> [Task item] Ignoring every picture, transcribe the data in full as it stands.

══ Data extracts

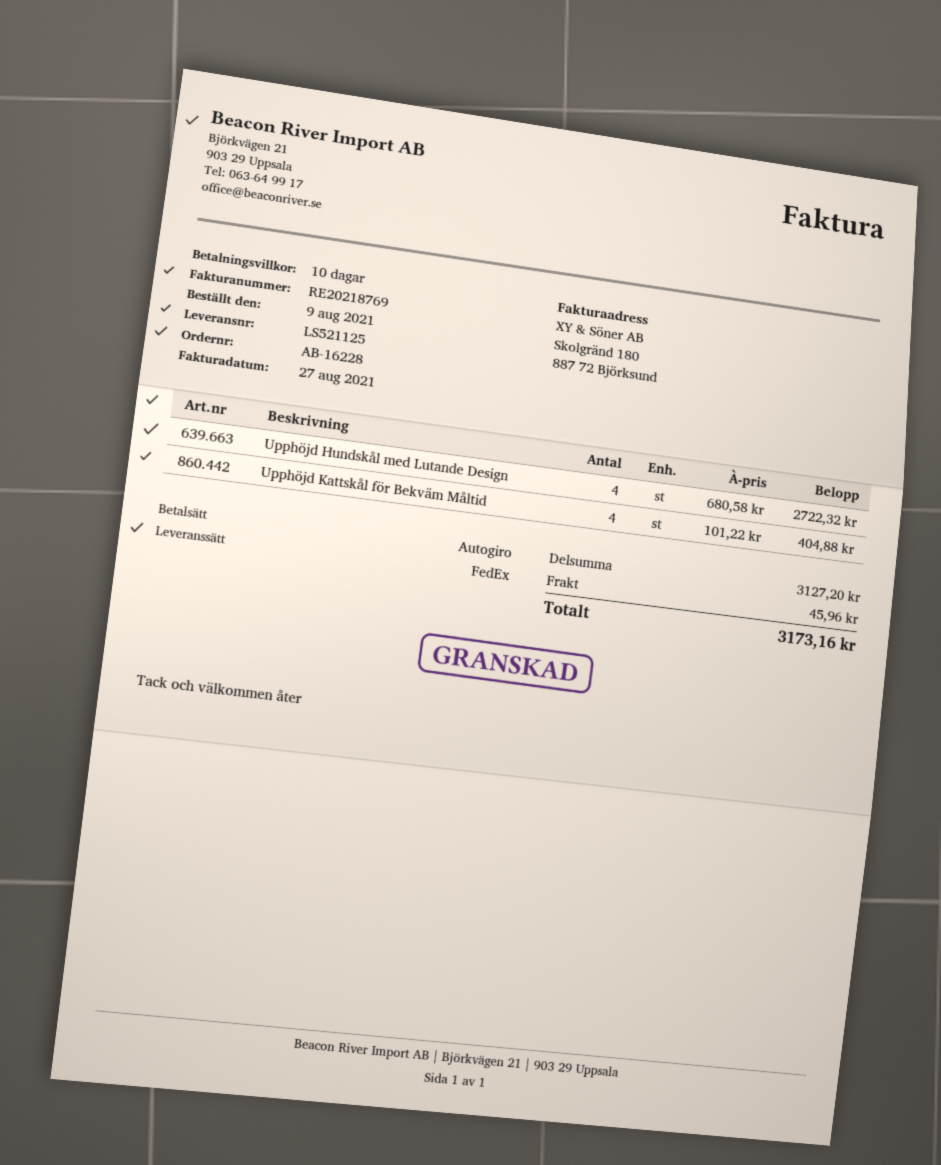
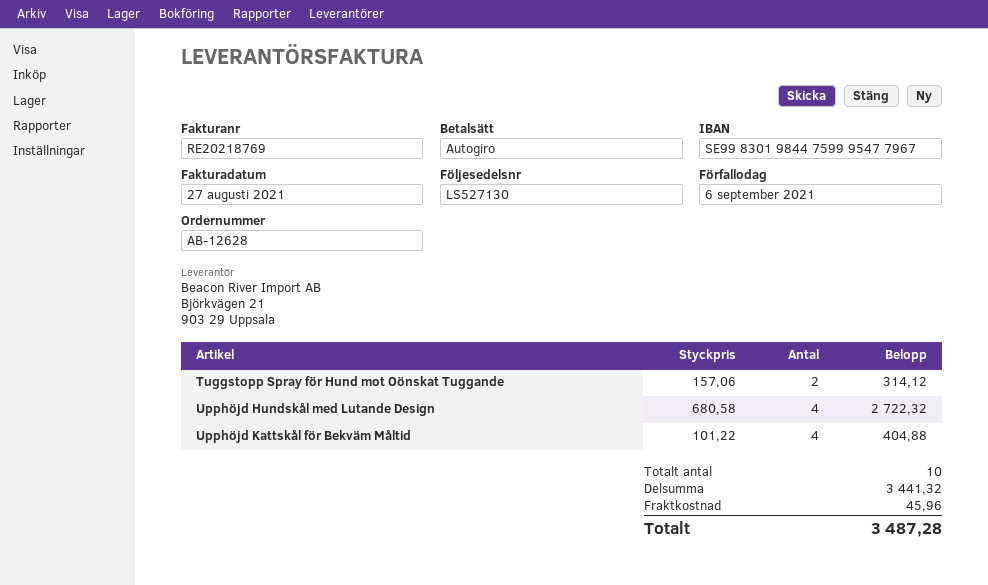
order number: AB-16228 -> AB-12628
delivery note number: LS521125 -> LS527130
Tuggstopp Spray för Hund mot Oönskat Tuggande: none -> 2 x 157.06 = 314.12
subtotal: 3127.20 -> 3441.32
total: 3173.16 -> 3487.28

════

> [Answer to this task]
order number: AB-16228 -> AB-12628
delivery note number: LS521125 -> LS527130
Tuggstopp Spray för Hund mot Oönskat Tuggande: none -> 2 x 157.06 = 314.12
subtotal: 3127.20 -> 3441.32
total: 3173.16 -> 3487.28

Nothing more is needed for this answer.